Uno de cada tres niños o adolescentes en Estados Unidos sufre de gordura.
Y lo peor es que el asunto está cobrando proporciones epidémicas. Un ejemplo: el número de menores de edad con sobrepeso en las escuelas de California, según el California Center for Public Health Advocacy, aumentó del 26 por ciento en el 2001 al 28 por ciento en el 2004.
¿Por qué? La página de internet de la polémica película Supersize Me nos da una clara idea: el vegetal que más se come en Estados Unidos son las papas fritas (french fries), los norteamericanos se jaman un millón de animales por hora y se gastan 110 mil millones de dólares al año en comidas rápidas. Ante este panorama, no sorprende que el ex Asesor Nacional de Salud, David Satcher, haya dicho que “la comida rápida es una de las principales razones de la epidemia de obesidad” en Estados Unidos.
Estados Unidos es el país de los excesos en lo que a comida se refiere. Nunca he visto en ninguna parte del mundo porciones de alimentos más grandes ni comensales que coman tanto en tan solo unos minutos que en los restaurantes norteamericanos. La mayoría de los pasajeros de este crucero venía de Estados Unidos y sus estómagos corroboraban las estadísticas de la Asociación Americana de la Obesidad: 127 millones de norteamericanos mayores de 20 años de edad son obesos o están pasados de peso. Es decir, dos de cada tres norteamericanos (64 %) tienen libras de más.

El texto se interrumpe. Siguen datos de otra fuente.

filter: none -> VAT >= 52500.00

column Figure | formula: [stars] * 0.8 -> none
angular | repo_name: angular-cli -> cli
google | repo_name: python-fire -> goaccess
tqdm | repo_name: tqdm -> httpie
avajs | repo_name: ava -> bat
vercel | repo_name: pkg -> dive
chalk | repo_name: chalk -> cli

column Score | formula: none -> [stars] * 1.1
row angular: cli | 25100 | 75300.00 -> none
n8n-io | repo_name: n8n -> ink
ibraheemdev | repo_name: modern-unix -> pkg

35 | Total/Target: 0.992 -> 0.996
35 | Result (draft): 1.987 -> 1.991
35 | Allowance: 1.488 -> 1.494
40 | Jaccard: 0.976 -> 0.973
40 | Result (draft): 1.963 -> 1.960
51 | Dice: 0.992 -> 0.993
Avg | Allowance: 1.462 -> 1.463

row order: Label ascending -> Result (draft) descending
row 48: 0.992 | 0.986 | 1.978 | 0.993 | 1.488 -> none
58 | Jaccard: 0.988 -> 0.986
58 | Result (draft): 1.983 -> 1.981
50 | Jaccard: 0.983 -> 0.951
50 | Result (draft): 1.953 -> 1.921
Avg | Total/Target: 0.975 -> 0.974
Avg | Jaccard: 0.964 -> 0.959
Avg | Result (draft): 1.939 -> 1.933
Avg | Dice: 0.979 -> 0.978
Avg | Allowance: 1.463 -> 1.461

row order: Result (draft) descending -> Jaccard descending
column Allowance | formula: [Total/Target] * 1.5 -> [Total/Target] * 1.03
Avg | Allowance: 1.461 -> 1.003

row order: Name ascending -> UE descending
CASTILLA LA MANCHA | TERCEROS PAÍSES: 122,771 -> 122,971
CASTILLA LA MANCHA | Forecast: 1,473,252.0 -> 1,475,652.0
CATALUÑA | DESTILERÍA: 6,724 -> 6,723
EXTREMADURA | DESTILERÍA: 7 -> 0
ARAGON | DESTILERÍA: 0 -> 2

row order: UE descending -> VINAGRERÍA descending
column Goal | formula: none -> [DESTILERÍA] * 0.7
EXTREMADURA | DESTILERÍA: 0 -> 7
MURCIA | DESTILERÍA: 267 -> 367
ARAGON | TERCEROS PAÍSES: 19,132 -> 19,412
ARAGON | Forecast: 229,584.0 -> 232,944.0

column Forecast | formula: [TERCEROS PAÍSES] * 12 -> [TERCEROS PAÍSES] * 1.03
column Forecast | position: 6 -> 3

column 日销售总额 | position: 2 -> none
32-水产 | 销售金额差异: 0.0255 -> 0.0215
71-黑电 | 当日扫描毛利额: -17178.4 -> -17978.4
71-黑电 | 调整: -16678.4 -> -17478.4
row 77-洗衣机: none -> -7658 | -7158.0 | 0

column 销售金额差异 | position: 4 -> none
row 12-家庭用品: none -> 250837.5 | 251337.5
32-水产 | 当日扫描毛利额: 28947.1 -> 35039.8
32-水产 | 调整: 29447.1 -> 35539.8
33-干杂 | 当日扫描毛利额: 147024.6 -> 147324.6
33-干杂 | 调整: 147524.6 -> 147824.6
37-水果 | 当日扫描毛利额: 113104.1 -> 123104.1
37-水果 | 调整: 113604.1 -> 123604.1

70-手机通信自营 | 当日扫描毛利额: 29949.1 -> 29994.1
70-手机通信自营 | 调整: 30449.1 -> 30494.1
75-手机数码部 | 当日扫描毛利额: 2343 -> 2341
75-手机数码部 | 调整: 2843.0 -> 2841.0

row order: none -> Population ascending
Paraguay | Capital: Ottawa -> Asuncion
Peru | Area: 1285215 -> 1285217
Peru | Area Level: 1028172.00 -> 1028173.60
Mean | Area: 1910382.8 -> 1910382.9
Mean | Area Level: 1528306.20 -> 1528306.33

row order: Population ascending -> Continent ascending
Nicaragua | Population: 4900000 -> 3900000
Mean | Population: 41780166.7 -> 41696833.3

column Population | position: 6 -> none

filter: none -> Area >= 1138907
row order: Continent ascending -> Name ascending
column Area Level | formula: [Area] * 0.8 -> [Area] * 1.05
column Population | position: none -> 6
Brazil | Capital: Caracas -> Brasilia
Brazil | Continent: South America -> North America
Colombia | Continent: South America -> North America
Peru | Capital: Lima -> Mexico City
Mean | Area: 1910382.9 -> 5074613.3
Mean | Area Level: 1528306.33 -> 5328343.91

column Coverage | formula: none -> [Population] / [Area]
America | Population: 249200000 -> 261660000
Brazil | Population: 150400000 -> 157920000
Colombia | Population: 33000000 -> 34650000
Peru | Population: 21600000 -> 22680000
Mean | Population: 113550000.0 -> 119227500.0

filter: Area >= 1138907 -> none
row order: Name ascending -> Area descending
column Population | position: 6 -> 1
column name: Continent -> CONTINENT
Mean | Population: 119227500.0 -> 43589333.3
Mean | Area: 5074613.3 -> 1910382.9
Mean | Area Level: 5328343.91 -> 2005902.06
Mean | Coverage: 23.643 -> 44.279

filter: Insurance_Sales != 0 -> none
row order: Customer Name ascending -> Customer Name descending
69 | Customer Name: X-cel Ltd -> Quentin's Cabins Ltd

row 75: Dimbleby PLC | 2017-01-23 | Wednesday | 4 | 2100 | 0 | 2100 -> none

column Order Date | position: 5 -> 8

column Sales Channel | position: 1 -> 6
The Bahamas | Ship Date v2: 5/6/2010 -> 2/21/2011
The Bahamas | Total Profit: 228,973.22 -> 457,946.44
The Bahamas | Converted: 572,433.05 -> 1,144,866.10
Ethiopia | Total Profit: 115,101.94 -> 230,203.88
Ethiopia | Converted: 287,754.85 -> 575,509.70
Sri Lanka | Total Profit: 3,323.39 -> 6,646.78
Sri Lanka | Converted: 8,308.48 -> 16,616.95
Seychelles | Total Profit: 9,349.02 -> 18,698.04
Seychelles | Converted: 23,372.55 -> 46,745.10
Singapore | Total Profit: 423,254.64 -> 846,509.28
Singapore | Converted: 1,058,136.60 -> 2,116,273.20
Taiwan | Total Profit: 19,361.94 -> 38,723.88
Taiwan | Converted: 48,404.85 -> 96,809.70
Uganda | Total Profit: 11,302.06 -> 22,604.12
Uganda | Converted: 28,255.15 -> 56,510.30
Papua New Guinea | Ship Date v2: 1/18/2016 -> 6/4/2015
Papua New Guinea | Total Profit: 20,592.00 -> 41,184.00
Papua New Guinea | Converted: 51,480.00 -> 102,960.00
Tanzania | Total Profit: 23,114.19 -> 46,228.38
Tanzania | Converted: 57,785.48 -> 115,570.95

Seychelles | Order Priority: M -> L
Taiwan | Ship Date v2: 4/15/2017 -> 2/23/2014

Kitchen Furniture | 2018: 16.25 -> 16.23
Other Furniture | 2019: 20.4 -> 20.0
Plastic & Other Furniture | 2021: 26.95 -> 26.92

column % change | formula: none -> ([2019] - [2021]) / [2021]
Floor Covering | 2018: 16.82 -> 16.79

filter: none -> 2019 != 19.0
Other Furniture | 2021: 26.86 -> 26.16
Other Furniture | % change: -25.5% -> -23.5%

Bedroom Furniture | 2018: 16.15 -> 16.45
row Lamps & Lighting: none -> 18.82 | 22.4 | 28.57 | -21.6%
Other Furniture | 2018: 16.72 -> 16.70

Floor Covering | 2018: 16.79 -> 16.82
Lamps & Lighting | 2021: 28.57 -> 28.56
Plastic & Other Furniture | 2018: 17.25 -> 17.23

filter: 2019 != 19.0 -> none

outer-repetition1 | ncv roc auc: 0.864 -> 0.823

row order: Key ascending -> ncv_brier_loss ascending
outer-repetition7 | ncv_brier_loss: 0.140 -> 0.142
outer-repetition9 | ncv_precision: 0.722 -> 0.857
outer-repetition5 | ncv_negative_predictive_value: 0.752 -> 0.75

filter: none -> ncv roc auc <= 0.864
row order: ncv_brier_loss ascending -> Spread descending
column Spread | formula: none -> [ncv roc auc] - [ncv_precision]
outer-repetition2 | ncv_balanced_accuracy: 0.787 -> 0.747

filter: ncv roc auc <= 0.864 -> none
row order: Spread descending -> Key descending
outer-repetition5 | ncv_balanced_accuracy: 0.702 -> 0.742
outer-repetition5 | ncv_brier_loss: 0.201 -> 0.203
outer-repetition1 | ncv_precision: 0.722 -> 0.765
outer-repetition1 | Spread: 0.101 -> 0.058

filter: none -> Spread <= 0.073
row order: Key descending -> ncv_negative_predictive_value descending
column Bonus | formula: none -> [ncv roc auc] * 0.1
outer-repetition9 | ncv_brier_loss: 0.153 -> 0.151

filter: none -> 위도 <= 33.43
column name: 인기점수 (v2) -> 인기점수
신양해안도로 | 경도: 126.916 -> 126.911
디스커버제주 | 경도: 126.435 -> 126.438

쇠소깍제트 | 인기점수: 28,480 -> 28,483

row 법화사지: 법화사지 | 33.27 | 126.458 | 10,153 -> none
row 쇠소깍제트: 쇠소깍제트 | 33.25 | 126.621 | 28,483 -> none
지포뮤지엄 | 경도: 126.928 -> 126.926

Nunca he visto a tantos niños gordos sobre el mar. Y muchos de los que estaban flacos o en su peso terminarán como sus compañeros de crucero. Podemos culpar a sus padres, o al exceso de comida en Estados Unidos, o a la falta de educación pública sobre lo que es una alimentación saludable, o a la internet y a la falta de ejercicio, o a los restaurantes de hamburguesas y a los buffets donde se come hasta reventar los intestinos. Todo, tal vez, contribuye a esta epidemia.
Lástima que me haya dado cuenta de esto cuando estaba en vacaciones. Razón de más para no subirme por un buen rato a otra de estas ballenas artificiales.